Major advances supporting such studies are provided through the MeBo system, which has already

been successfully applied for SD studies at the Uruguay margin, and by the newly developed

GOST system providing in-situ geotechnical data.

Key hypotheses:

 Major transgressions cause significant reorganization of the entire shelf system that is best

recorded in shelf-crossing paleo-valleys.

Our understanding of paleo- and modern sediment dynamics related to transgressive scenarios

is limited due to the often discontinuous nature of open-shelf sedimentary records. Paleo-valleys

formed during sea-level lowstands offer a great preservation potential for early transgressional

sedimentary sequences (Green, 2009). Using seismic, sedimentological, geotechnical and numerical

modeling approaches, transgressional sedimentary sequences will be investigated following

in the wake of the last deglacial sea-level rise (Vink et al. 2007). Understanding the development

of shelf (re-)organization during transgressions is also of societal relevance. Regions of interest

are the Elbe/Weser paleo-valley and its tributaries in the central North Sea, and the continental

shelf off Uruguay.

 Deciphering the formation history of shelf depositional and erosional elements is essential to

properly interpreting their sensitive records of environmental variability.

Locally confined sediment depocenters and erosional features in shelf systems reflect the variability

of hydrodynamic and climatic conditions (Hanebuth et al. 2011). Evolution of these elements

will be assessed by high-resolution seismo-acoustic mapping and ground-truthing (sedimentology,

geochemistry) combined with numerical sediment-transport modeling. Dislocation of such

depocenters (by sediment supply, current-topography interaction, relocation of transport pathways,

sea level) leads to a reorganization of the entire shelf system including sedimentary links

MARUM 2012-2017 70 Sediment Dynamics

from shelf to slope. We will calculate volumes and masses of sediment depocenter successions

and integrate them into a shelf-wide, LGM-to-present numerical sediment-distribution model to

unravel the dominant environmental forces and to extract responses within the shelf-slope system

in a prognostic way. Regions of interest are the shelves off SE South America, NW Spain

and the SE North Sea.

 Climate change controls the complex build-up of contouritic depositional systems by the interaction

of different forces (e.g. sea level, ocean circulation, sediment input from land, etc.).

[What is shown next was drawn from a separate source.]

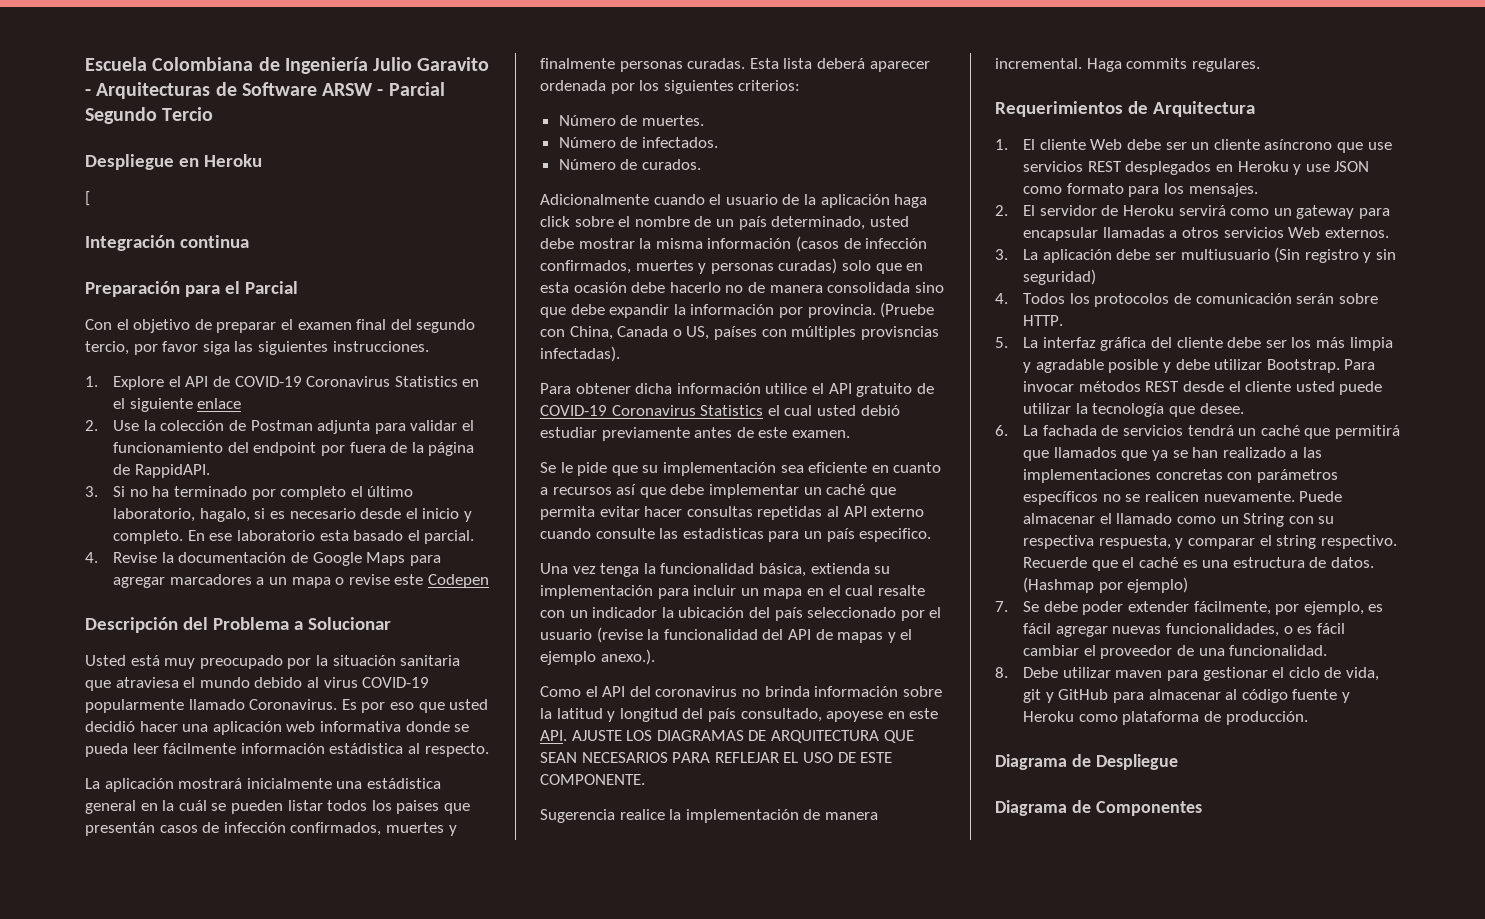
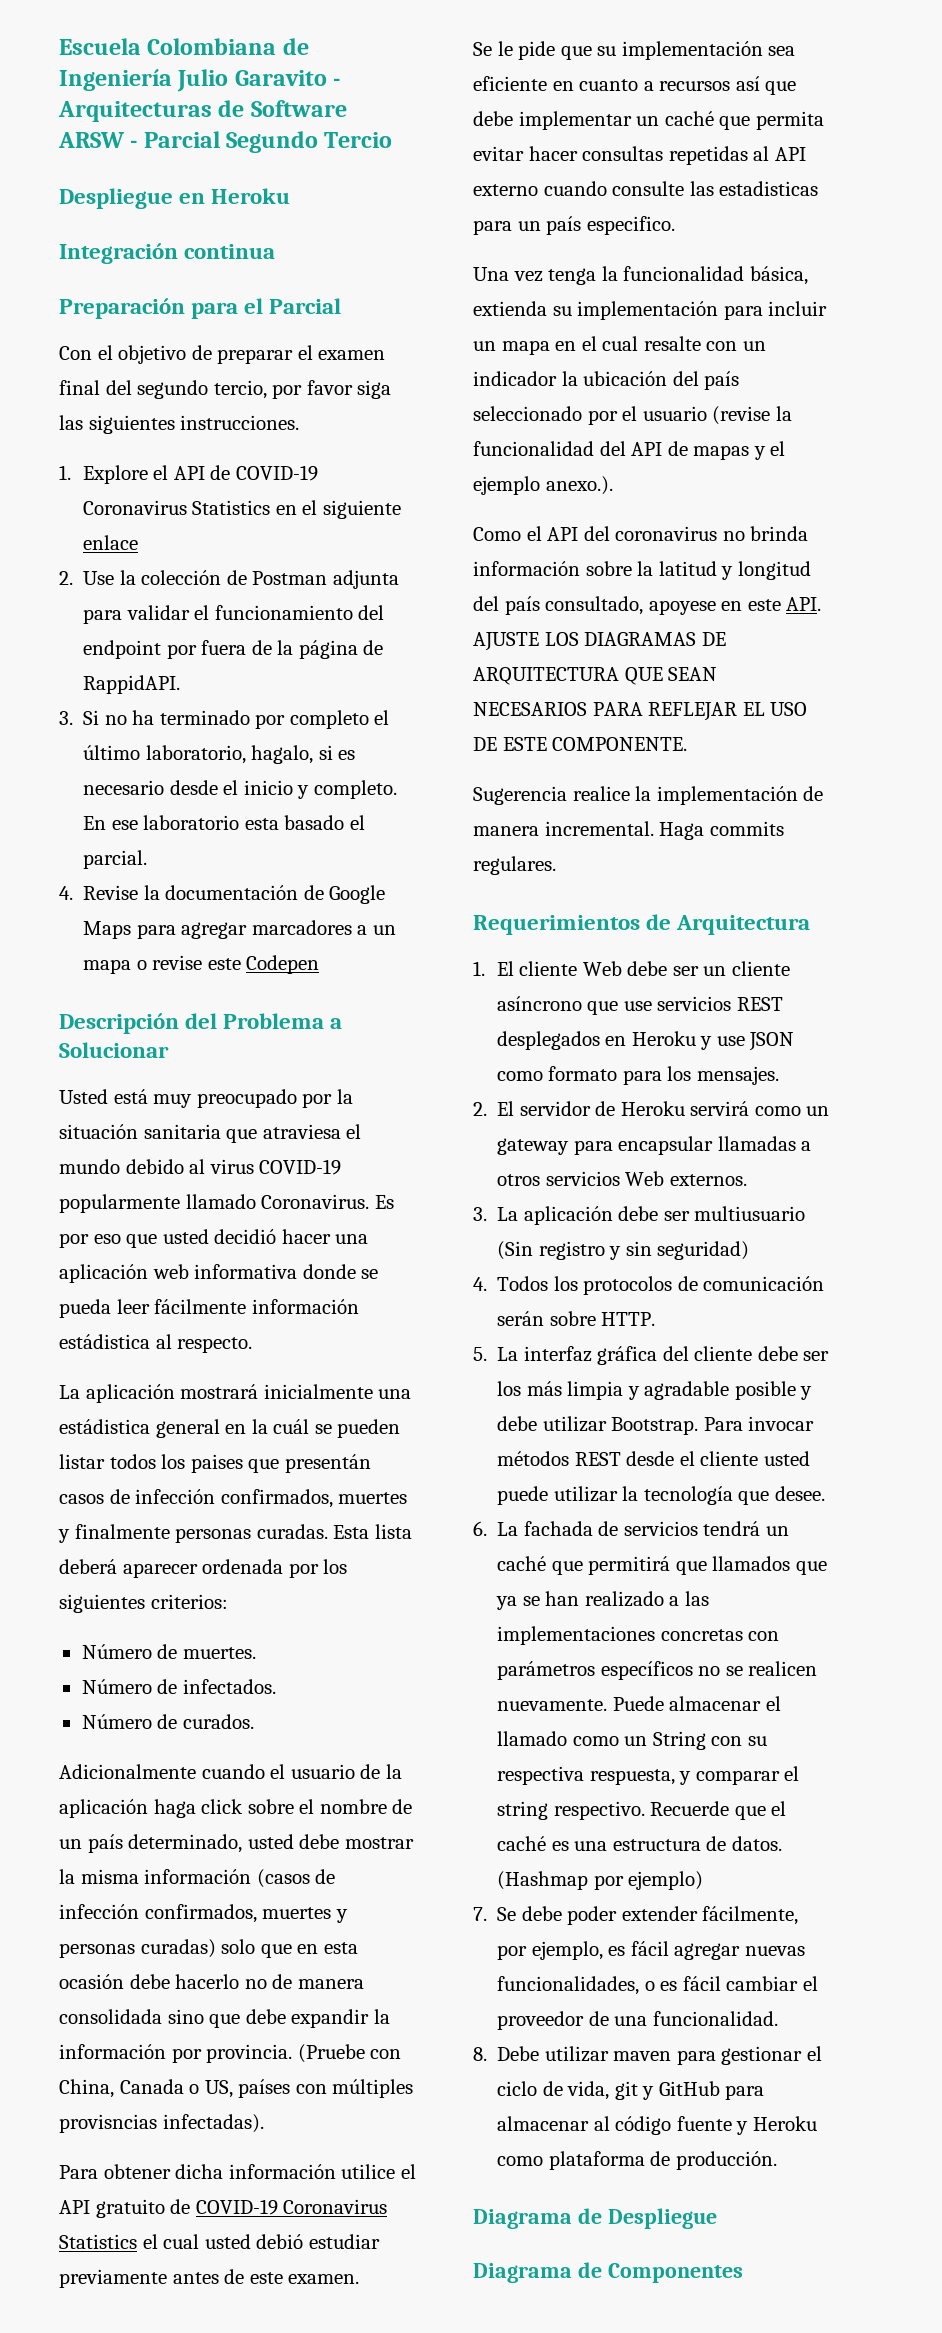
- [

Contouritic depositional systems are generated by long-lasting contour-parallel currents whose

strengths and boundaries are forced by variations in climate and sea level. Their architecture is

also controlled by the interaction of ocean currents with local factors such as sediment supply

and bottom topography, and by events such as abyssal storms (Rebesco and Camerlenghi,

2008). The relative impacts of these forces on depositional geometries will be assessed. Additionally,

processes triggering the sediment instability frequently observed within contouritic deposits

will be investigated. Focusing on the current-dominated slope off Argentina/Uruguay,

seismo-acoustic, sedimentological, geochemical, geotechnical and transport/depositional modeling

approaches will be used to decipher the relevant long- and short-term processes.

 Sediment dynamics within submarine canyons are governed by climate-controlled down-slope

transport processes and the interaction of along-slope transport and seafloor morphology.

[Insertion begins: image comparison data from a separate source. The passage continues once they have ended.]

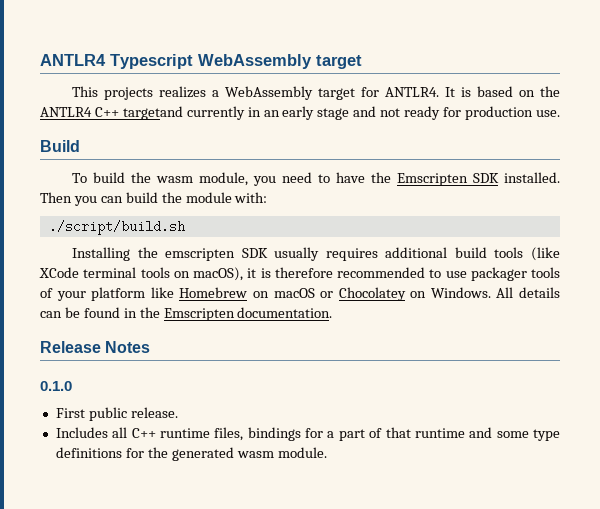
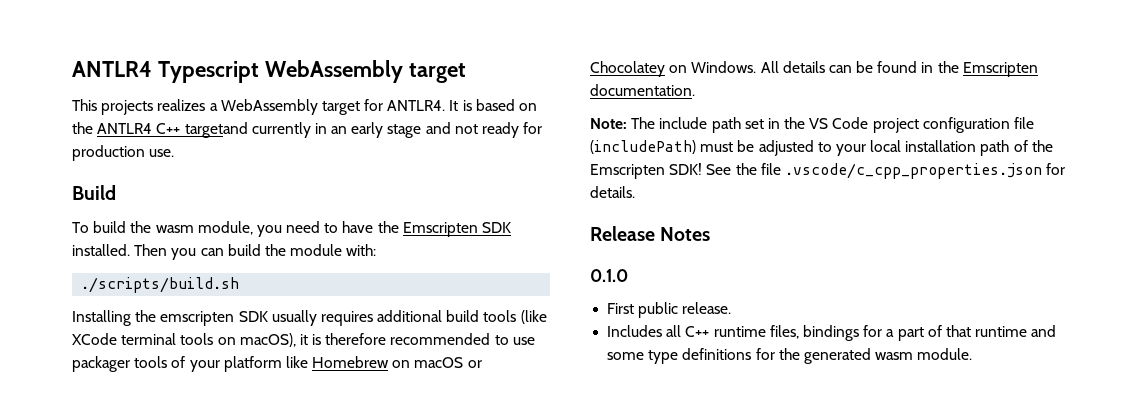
- ./script/build.sh
+ ./scripts/build.sh
+ Note: The include path set in the VS Code project configuration file (includePath) must be adjusted to your local installation path of the Emscripten SDK! See the file .vscode/c_cpp_properties.json for details.

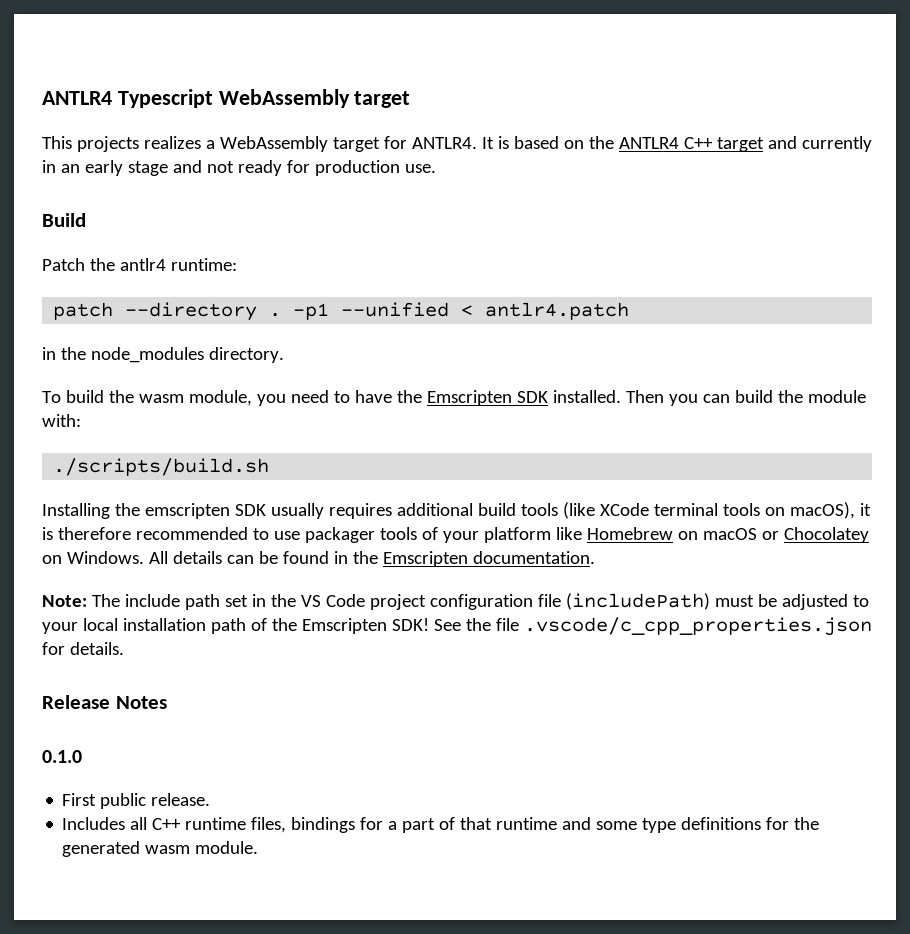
- It is based on the ANTLR4 C++ targetand currently in an early stage and not ready for production use.
+ It is based on the ANTLR4 C++ target and currently in an early stage and not ready for production use.
+ Patch the antlr4 runtime:
+ patch --directory . -p1 --unified < antlr4.patch
+ in the node_modules directory.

Canyon systems operate either as primary conduits for sediments from the continental margin to

the deep sea or as major sediment sinks. Sea-level changes control the sediment delivery by

changing the shelf configuration and by influencing the dynamics of bottom currents, and therefore

their interaction with the canyon topography (Henrich et al. 2009). The type and volume of

material available and the sediment transport mode are linked to the climatic regime. In particular,

variations in the frequency and volume of turbidite successions will be explored in the context of

regional paleoceanographic (contour-currents) and paleoclimatic changes. We will apply geophysical,

geotechnical, sedimentological (MeBo drilling) and geochemical methods to the study of

canyon systems off SE South America and NW Africa.